• **The task**: Copy the line with "color: #be185d ->" and all lines following it through the last line of the entries, exactly as written.

• **Materials provided**:

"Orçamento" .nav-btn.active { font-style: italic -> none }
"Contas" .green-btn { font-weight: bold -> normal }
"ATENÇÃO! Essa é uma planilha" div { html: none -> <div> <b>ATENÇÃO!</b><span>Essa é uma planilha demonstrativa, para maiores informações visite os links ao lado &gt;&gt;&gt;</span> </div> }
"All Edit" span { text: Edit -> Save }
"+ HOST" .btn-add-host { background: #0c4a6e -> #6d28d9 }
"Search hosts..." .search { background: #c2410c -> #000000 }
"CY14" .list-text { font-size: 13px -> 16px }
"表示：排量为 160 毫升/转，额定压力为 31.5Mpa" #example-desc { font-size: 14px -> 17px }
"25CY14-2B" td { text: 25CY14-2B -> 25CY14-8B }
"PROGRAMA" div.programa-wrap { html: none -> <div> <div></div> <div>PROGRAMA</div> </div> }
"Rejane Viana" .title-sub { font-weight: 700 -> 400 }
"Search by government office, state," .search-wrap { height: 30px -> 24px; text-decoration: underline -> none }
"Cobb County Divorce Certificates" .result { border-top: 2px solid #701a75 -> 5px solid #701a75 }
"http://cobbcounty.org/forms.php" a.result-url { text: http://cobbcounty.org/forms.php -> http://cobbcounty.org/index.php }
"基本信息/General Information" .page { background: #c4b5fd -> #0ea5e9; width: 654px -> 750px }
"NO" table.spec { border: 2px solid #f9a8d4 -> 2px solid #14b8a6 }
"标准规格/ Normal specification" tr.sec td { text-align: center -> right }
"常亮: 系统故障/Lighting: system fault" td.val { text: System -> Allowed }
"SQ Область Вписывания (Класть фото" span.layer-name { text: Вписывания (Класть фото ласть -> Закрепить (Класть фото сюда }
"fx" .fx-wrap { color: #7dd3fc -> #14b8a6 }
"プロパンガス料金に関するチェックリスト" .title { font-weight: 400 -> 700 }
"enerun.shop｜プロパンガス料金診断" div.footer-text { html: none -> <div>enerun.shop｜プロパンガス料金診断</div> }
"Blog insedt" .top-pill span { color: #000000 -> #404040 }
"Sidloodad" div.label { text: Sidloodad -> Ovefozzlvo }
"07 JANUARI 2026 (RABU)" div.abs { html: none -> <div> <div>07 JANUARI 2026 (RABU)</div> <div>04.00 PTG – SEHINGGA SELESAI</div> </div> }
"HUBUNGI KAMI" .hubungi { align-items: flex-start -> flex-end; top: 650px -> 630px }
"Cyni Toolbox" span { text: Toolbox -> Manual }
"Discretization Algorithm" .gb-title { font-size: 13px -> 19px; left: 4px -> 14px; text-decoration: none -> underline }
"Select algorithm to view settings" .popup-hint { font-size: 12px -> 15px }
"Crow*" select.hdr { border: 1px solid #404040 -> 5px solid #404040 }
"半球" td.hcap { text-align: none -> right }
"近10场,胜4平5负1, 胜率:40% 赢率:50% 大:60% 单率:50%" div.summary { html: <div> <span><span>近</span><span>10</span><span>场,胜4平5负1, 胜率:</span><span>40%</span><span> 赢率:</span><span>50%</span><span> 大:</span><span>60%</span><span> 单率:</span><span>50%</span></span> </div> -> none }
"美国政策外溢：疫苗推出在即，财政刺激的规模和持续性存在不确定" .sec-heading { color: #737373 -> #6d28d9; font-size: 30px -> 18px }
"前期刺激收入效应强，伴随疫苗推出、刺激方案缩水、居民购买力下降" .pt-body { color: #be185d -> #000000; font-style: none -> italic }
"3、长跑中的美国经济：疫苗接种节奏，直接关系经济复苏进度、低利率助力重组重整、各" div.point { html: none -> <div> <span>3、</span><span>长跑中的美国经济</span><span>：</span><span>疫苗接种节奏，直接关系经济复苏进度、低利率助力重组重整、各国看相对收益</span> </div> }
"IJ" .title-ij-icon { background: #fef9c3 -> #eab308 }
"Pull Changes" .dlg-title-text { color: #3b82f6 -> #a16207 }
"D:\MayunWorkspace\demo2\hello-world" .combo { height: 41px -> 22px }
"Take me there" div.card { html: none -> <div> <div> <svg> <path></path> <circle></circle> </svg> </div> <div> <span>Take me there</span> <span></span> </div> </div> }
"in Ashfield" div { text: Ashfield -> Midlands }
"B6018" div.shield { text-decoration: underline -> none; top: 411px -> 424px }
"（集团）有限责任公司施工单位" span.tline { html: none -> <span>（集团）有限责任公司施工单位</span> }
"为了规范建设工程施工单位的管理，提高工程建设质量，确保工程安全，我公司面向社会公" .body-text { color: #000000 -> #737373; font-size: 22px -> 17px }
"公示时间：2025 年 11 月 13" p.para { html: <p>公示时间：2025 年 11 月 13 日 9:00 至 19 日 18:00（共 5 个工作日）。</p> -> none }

• **Exercise response**:
"前期刺激收入效应强，伴随疫苗推出、刺激方案缩水、居民购买力下降" .pt-body { color: #be185d -> #000000; font-style: none -> italic }
"3、长跑中的美国经济：疫苗接种节奏，直接关系经济复苏进度、低利率助力重组重整、各" div.point { html: none -> <div> <span>3、</span><span>长跑中的美国经济</span><span>：</span><span>疫苗接种节奏，直接关系经济复苏进度、低利率助力重组重整、各国看相对收益</span> </div> }
"IJ" .title-ij-icon { background: #fef9c3 -> #eab308 }
"Pull Changes" .dlg-title-text { color: #3b82f6 -> #a16207 }
"D:\MayunWorkspace\demo2\hello-world" .combo { height: 41px -> 22px }
"Take me there" div.card { html: none -> <div> <div> <svg> <path></path> <circle></circle> </svg> </div> <div> <span>Take me there</span> <span></span> </div> </div> }
"in Ashfield" div { text: Ashfield -> Midlands }
"B6018" div.shield { text-decoration: underline -> none; top: 411px -> 424px }
"（集团）有限责任公司施工单位" span.tline { html: none -> <span>（集团）有限责任公司施工单位</span> }
"为了规范建设工程施工单位的管理，提高工程建设质量，确保工程安全，我公司面向社会公" .body-text { color: #000000 -> #737373; font-size: 22px -> 17px }
"公示时间：2025 年 11 月 13" p.para { html: <p>公示时间：2025 年 11 月 13 日 9:00 至 19 日 18:00（共 5 个工作日）。</p> -> none }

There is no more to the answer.